The Andean ibis (Theristicus branickii) is a species of bird in the family Threskiornithidae. It is found in grassland and fields in western South America. This species was considered a subspecies of the black-faced ibis, and some taxonomic authorities (including the American Ornithological Society) still consider it so.

==Description==
It has a total length of approximately 75 cm. The head, neck and lower chest are buffish, the crown and nape are cinnamon, the upperparts and (often incomplete) chest-band are grey, the belly and flight feathers are black, and the wing-coverts are whitish (though not contrasting strongly with the grey upperparts). The bill, throat-wattle and bare skin around the eyes are blackish and the legs are red.

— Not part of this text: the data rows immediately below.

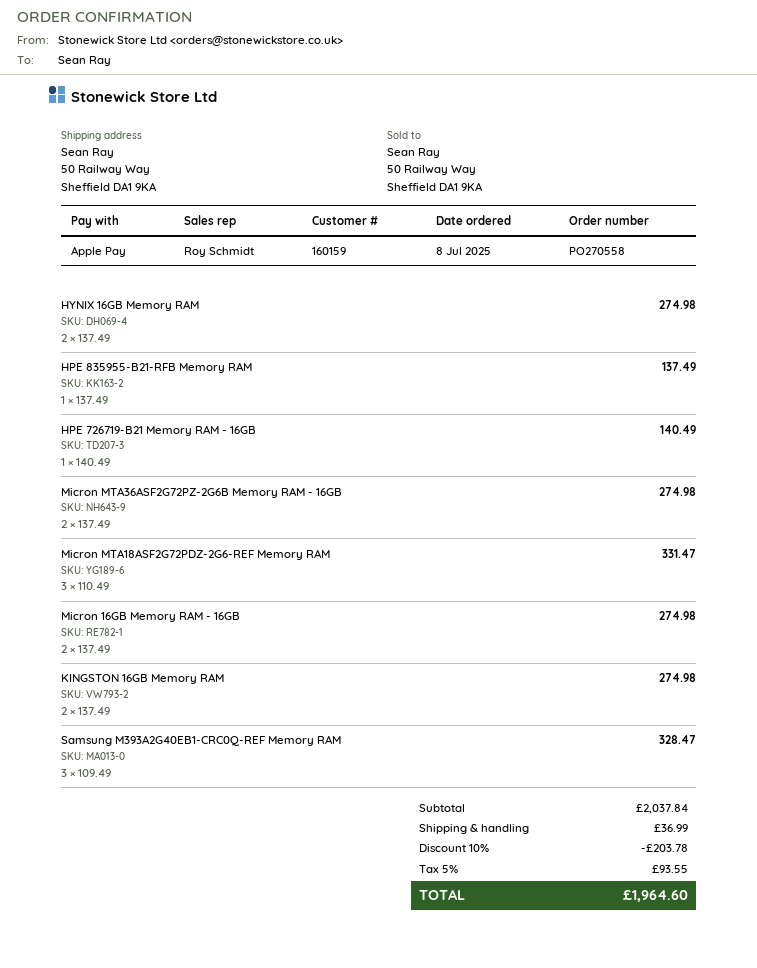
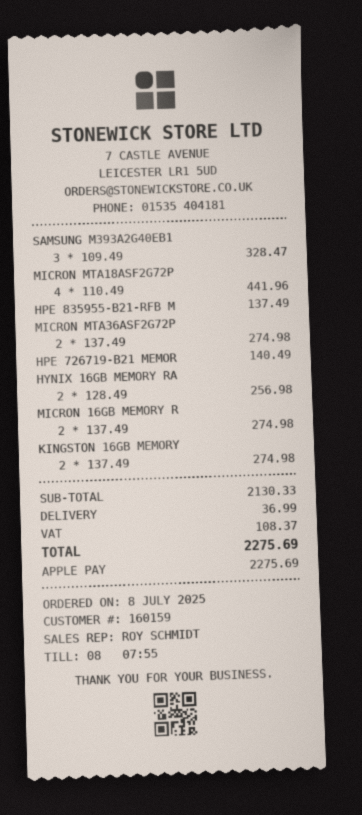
HYNIX 16GB Memory RAM: 2 x 137.49 = 274.98 -> 2 x 128.49 = 256.98
Micron MTA18ASF2G72PDZ-2G6-REF Memory RAM: 3 x 110.49 = 331.47 -> 4 x 110.49 = 441.96
subtotal: 2037.84 -> 2130.33
discount: 10% = 203.78 -> none
tax: 93.55 -> 108.37
total: 1964.60 -> 2275.69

The throat-wattle is smaller, the bill is shorter, the wing-coverts are greyer, the lower chest is paler and the cinnamon on the crown and nape is brighter and more extensive when compared to the black-faced ibis.

==Distribution and status==

The Andean ibis is restricted to altitudes of 3000 to 5000 m in the Andean highlands of Bolivia, Peru and Ecuador. It is generally uncommon, and formerly also occurred in Lauca in far northern Chile.